TASK REQUIREMENTS:
Lines holding the string "Read" in the listing below are to be copied.

RECORDS TO USE:
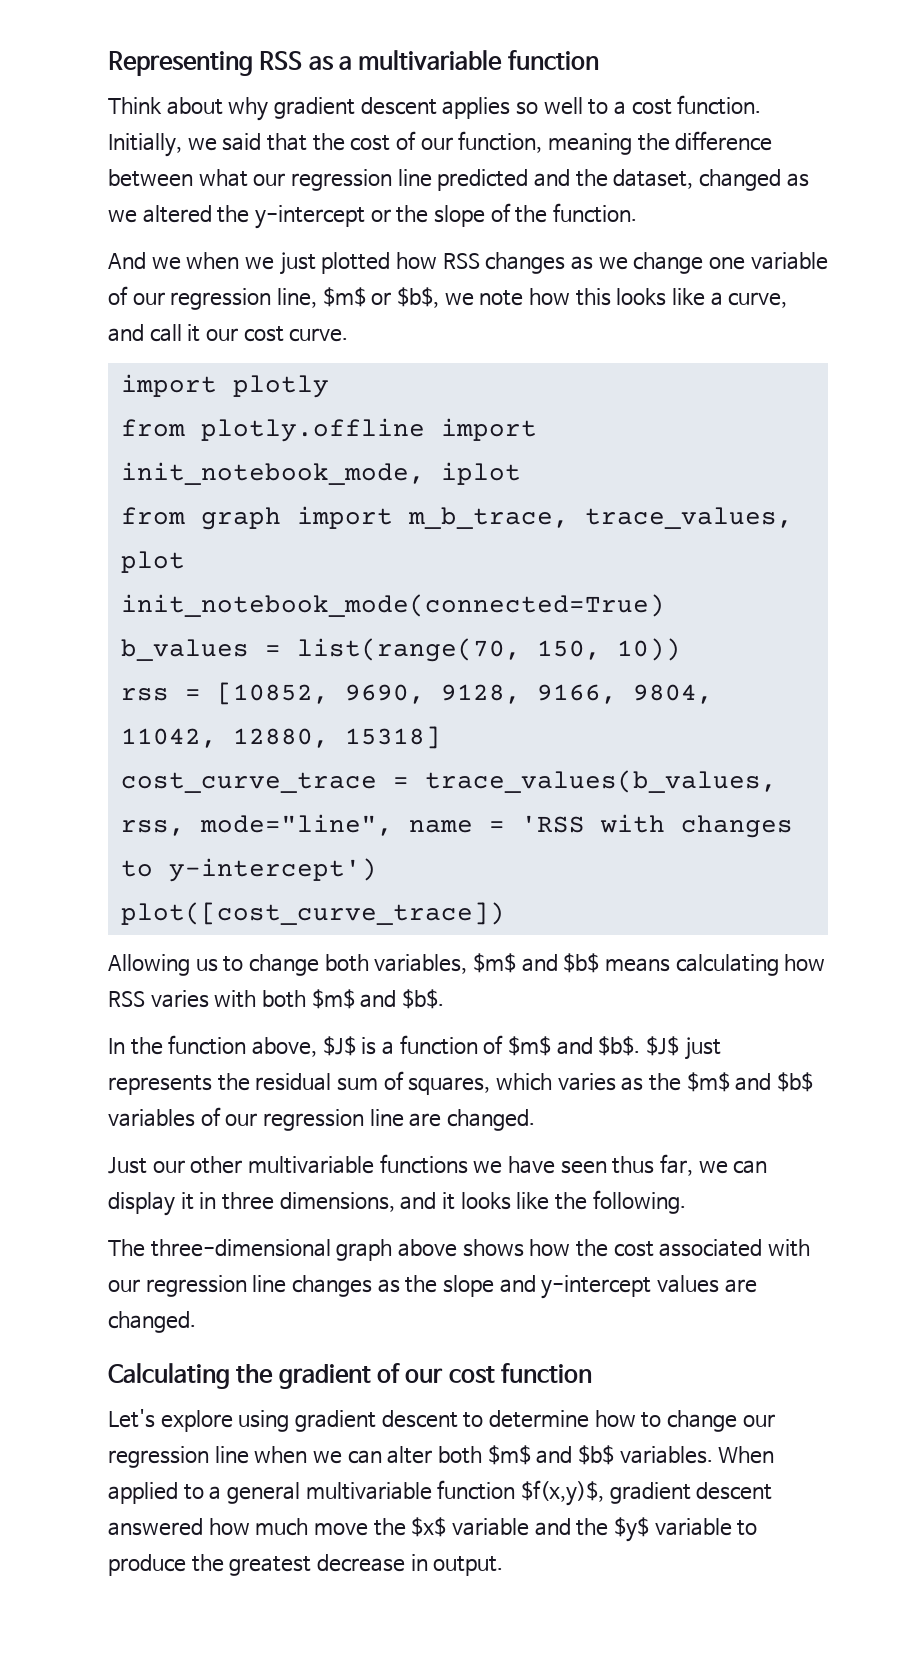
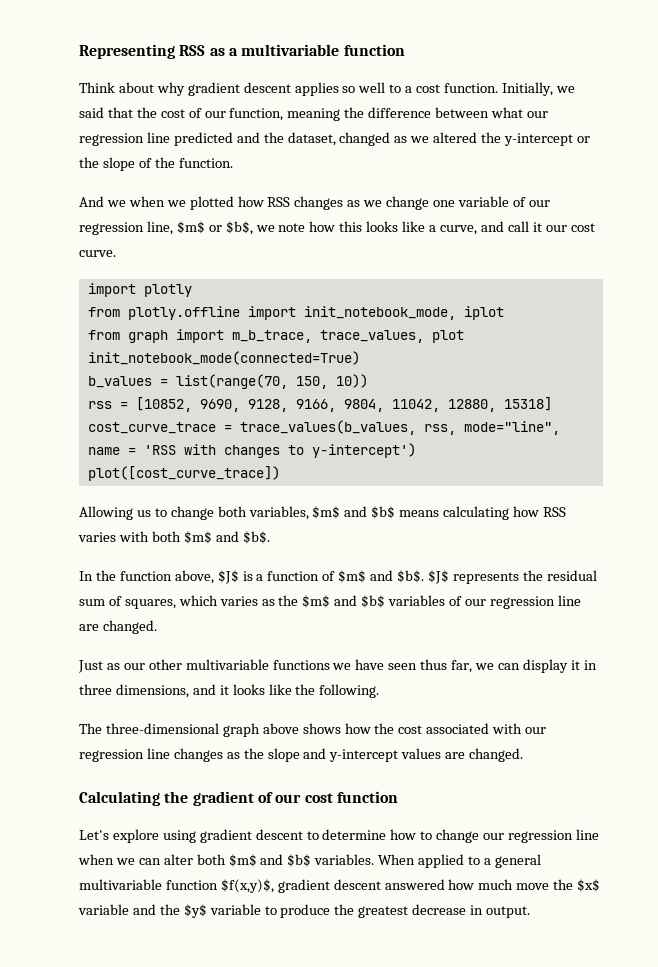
- And we when we just plotted how RSS changes as we change one variable of our regression line, $m$ or $b$, we note how this looks like a curve, and call it our cost curve.
+ And we when we plotted how RSS changes as we change one variable of our regression line, $m$ or $b$, we note how this looks like a curve, and call it our cost curve.
- $J$ just represents the residual sum of squares, which varies as the $m$ and $b$ variables of our regression line are changed.
+ $J$ represents the residual sum of squares, which varies as the $m$ and $b$ variables of our regression line are changed.
- Just our other multivariable functions we have seen thus far, we can display it in three dimensions, and it looks like the following.
+ Just as our other multivariable functions we have seen thus far, we can display it in three dimensions, and it looks like the following.

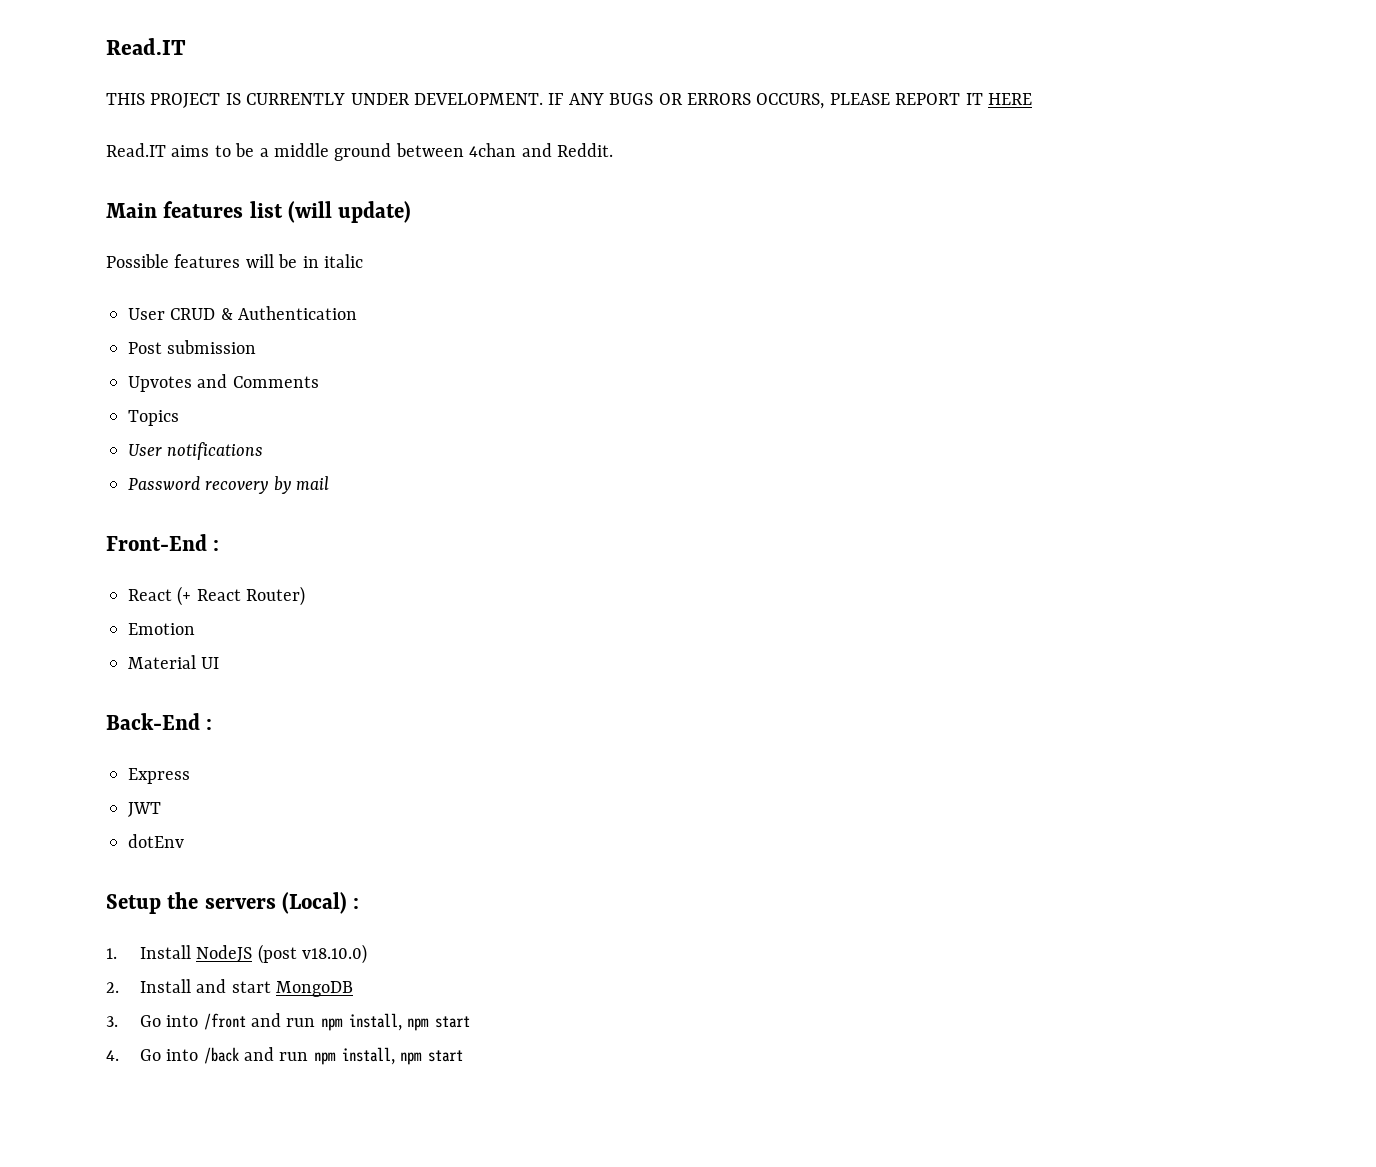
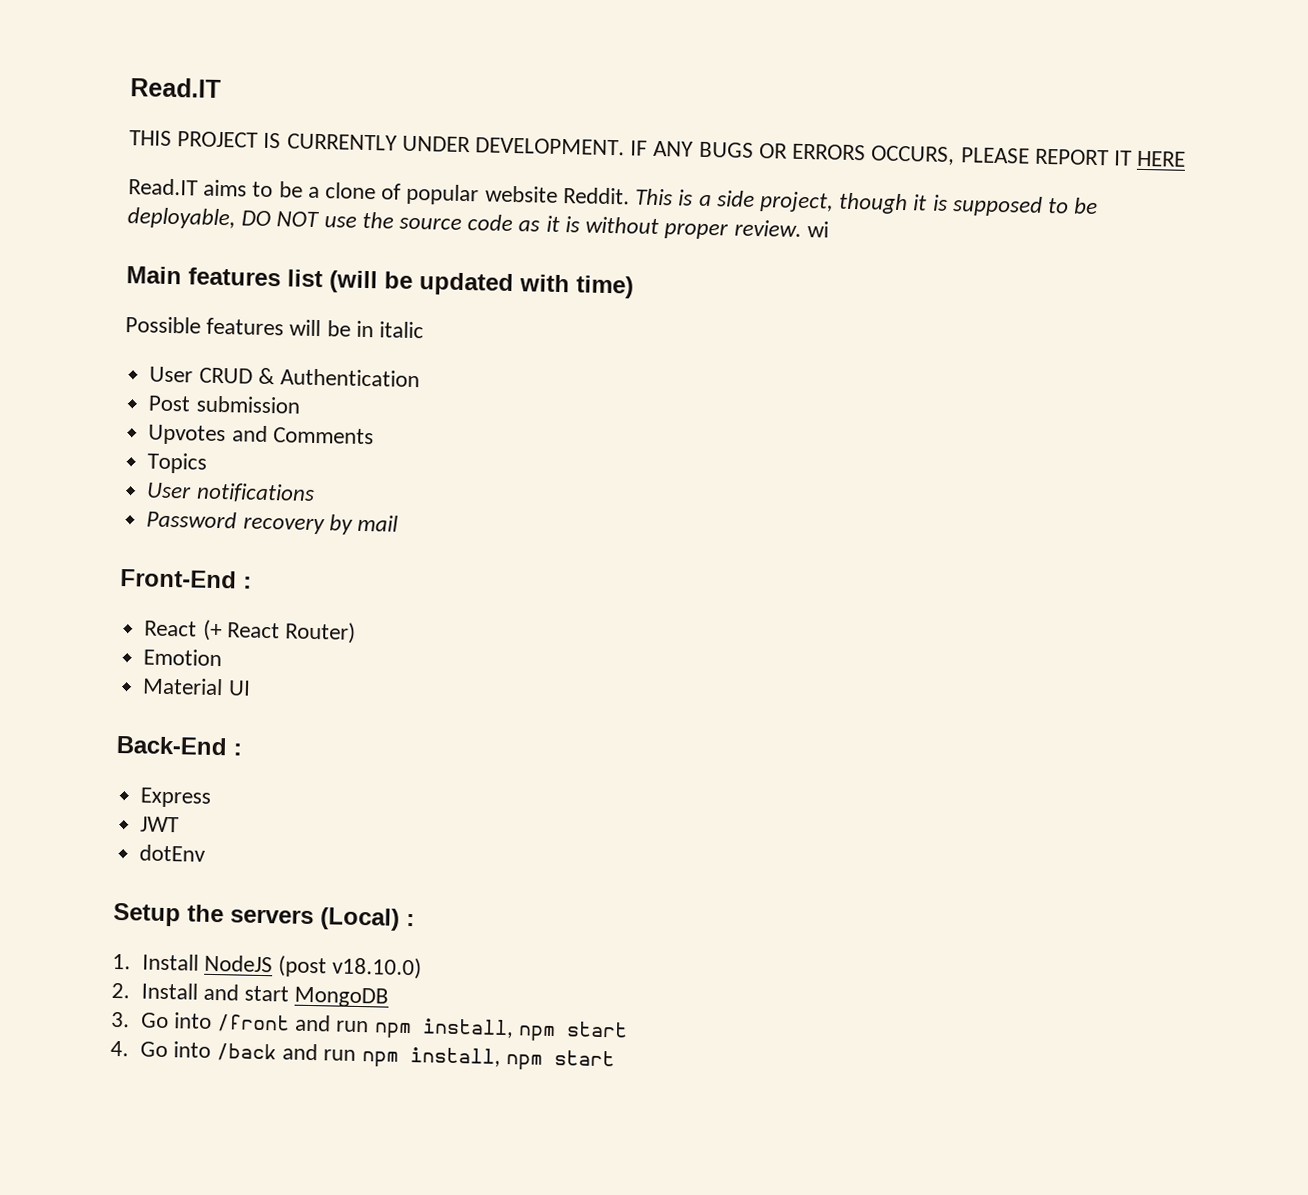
- Read.IT aims to be a middle ground between 4chan and Reddit.
+ Read.IT aims to be a clone of popular website Reddit. This is a side project, though it is supposed to be deployable, DO NOT use the source code as it is without proper review. wi
- Main features list (will update)
+ Main features list (will be updated with time)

PROBLEM SOLUTION:
- Read.IT aims to be a middle ground between 4chan and Reddit.
+ Read.IT aims to be a clone of popular website Reddit. This is a side project, though it is supposed to be deployable, DO NOT use the source code as it is without proper review. wi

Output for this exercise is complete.